Le premier est le contrôle du Parlement. Nous avons ainsi mis en place un comité de suivi au sein de la commission des lois, que je préside, dont Michel Mercier est le rapporteur spécial.

La commission des lois a été dotée à plusieurs reprises des pouvoirs d’une commission d’enquête, et nous avons prévu dans la loi que vous devez nous informer de chaque décision que vous prenez. Nous avons la possibilité d’utiliser nos pouvoirs d’investigation. Enfin, les pouvoirs exceptionnels n’étant conférés que pour une durée déterminée, vous êtes obligés de venir nous rendre compte, ce qui est une garantie importante pour les Français.

Qui plus est, jamais on n’aura vu autant de décisions du Conseil d’État et du Conseil constitutionnel de nature à créer une véritable jurisprudence de l’état d’urgence protectrice de l’État de droit et de nos libertés.

Puisque vous pouvez rétablir l’état d’urgence à tout moment, vous n’êtes privés d’aucun instrument si vous ne durcissez pas le droit commun. En cas de péril imminent et de nécessité, il vous est possible, je le répète, de rétablir les moyens exceptionnels de l’état d’urgence : vous pouvez abandonner l’état d’urgence à minuit, et le remettre en œuvre par décret à minuit quinze…

La logique que nous suivons est la suivante : nous continuerons à vous soutenir dans la lutte contre le terrorisme en utilisant, éventuellement, le degré maximum de l’arsenal juridique autorisé par l’état d’urgence, sans pour autant aller jusqu’à dénaturer un certain nombre de règles fondamentales qui nous permettent de respecter les garanties constitutionnelles en dehors de la période de l’état d’urgence.
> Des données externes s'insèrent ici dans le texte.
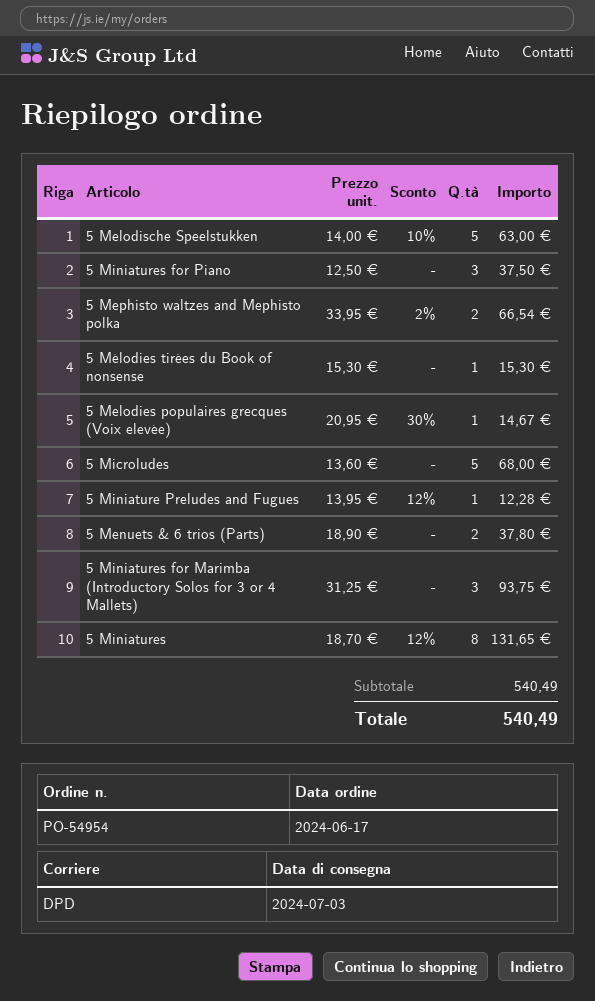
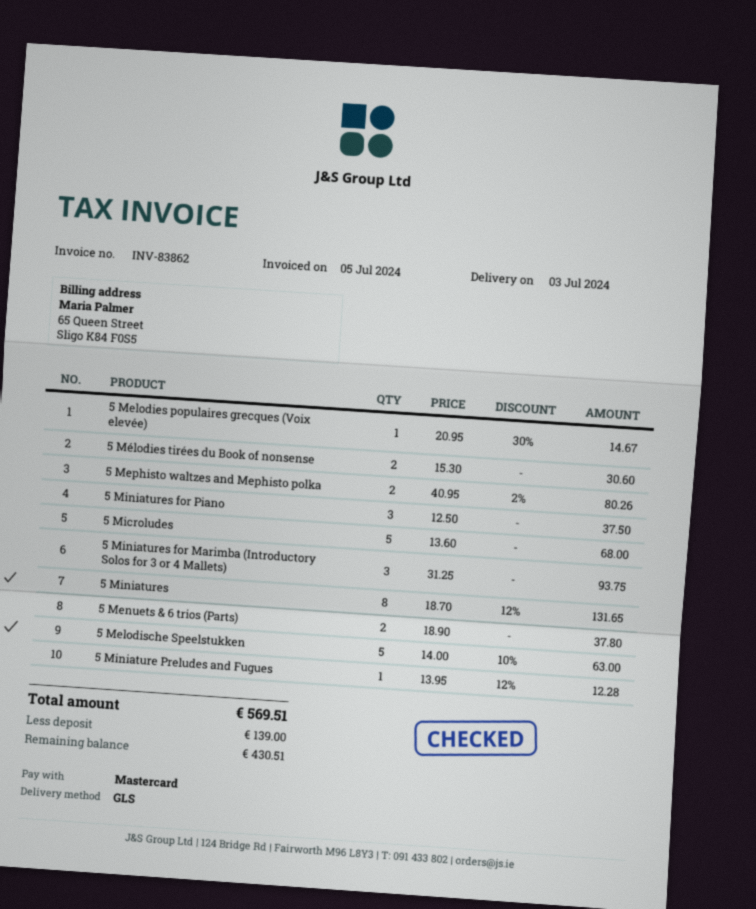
shipping method: DPD -> GLS
5 Mephisto waltzes and Mephisto polka: 2 x 33.95 - 2% = 66.54 -> 2 x 40.95 - 2% = 80.26
5 Mélodies tirées du Book of nonsense: 1 x 15.30 = 15.30 -> 2 x 15.30 = 30.60
total: 540.49 -> 569.51

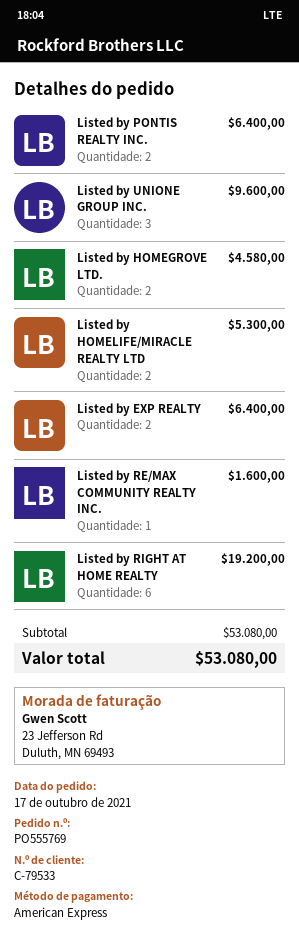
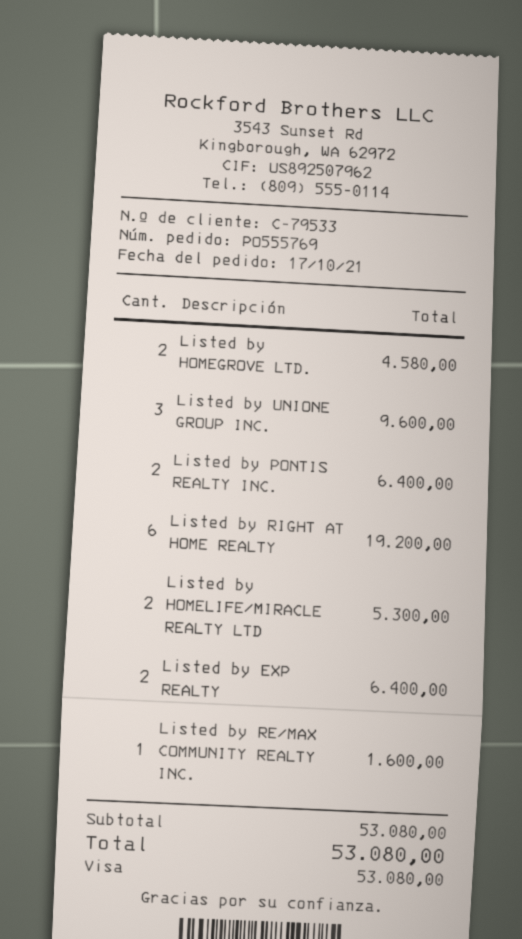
payment method: American Express -> Visa

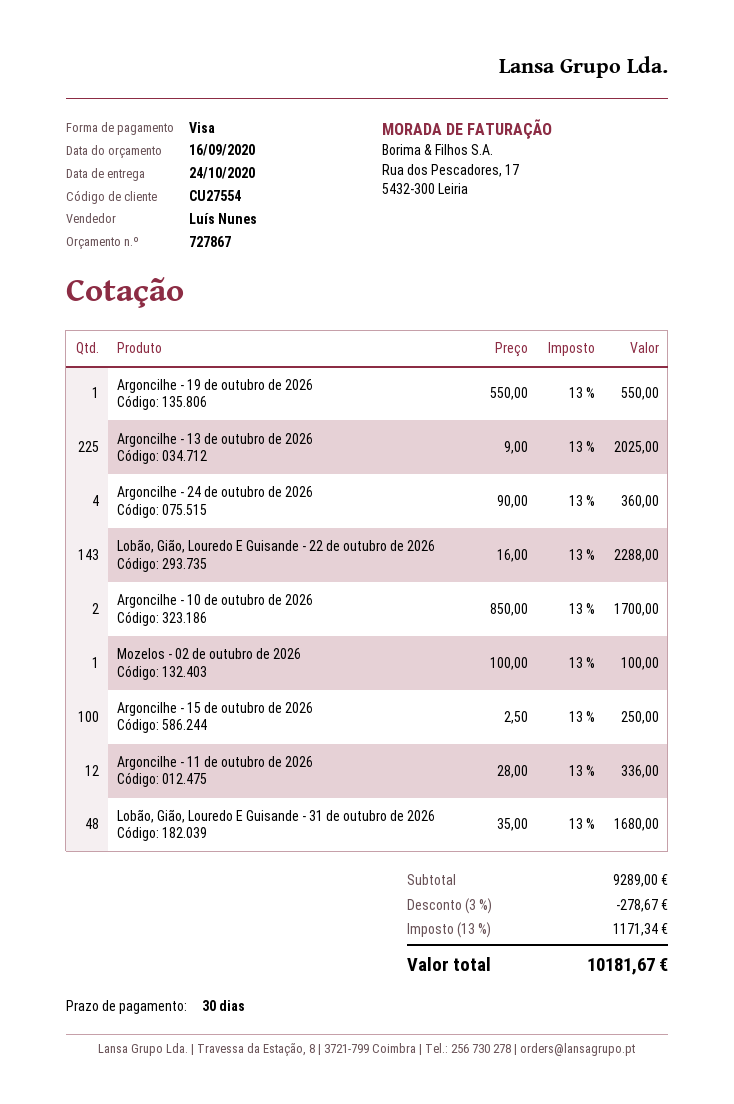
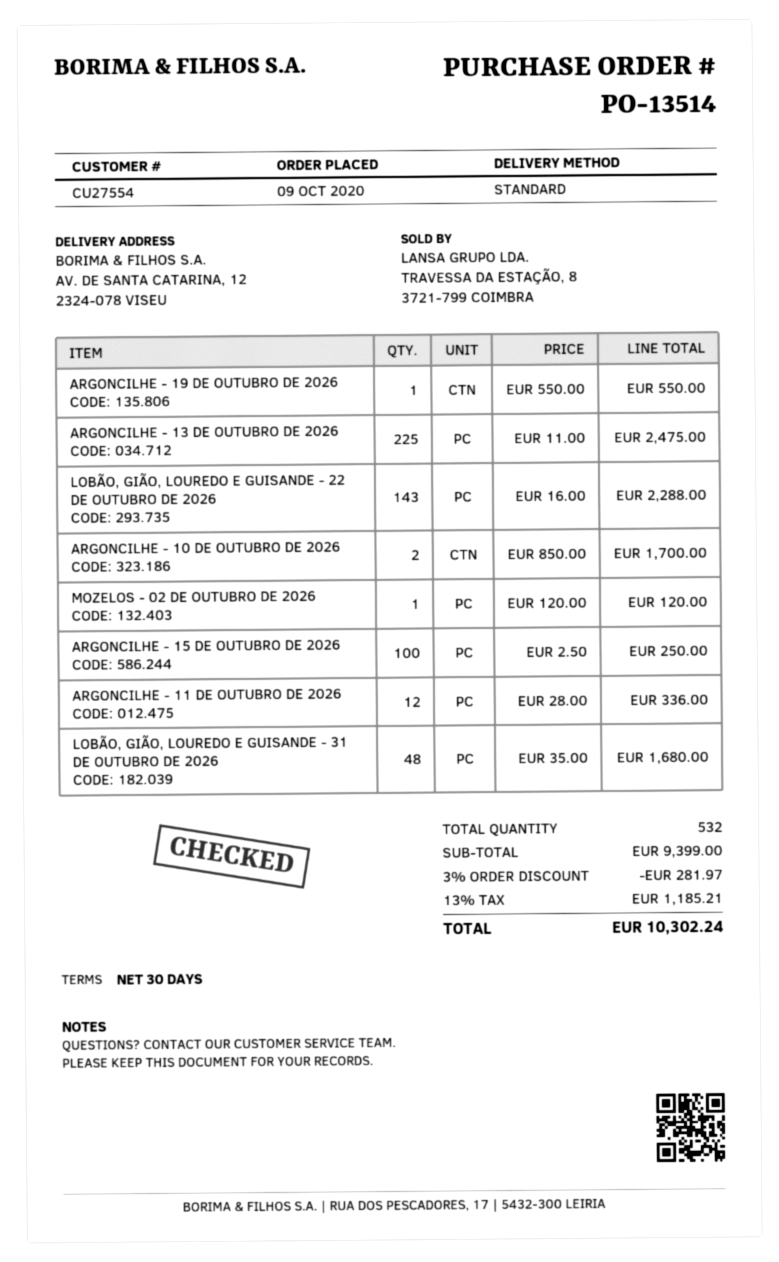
Argoncilhe - 13 de outubro de 2026: 225 x 9.00 = 2025.00 -> 225 x 11.00 = 2475.00
Argoncilhe - 24 de outubro de 2026: 4 x 90.00 = 360.00 -> none
Mozelos - 02 de outubro de 2026: 1 x 100.00 = 100.00 -> 1 x 120.00 = 120.00
subtotal: 9289.00 -> 9399.00
discount: 3% = 278.67 -> 3% = 281.97
tax: 13% = 1171.34 -> 13% = 1185.21
total: 10181.67 -> 10302.24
Voilà ce que je voulais vous dire, monsieur le ministre d’État, au moment où nous nous apprêtons à vous donner assez largement – à l’exception de certains groupes qui se sont exprimés ou qui le feront dans quelques instants – la possibilité de maintenir l’état d’urgence pendant plusieurs mois encore. Nous aurons l’occasion d’approfondir les questions relatives à l’amélioration de nos armes permanentes à l’occasion d’un débat ultérieur sur la base de l’audition qui aura lieu demain.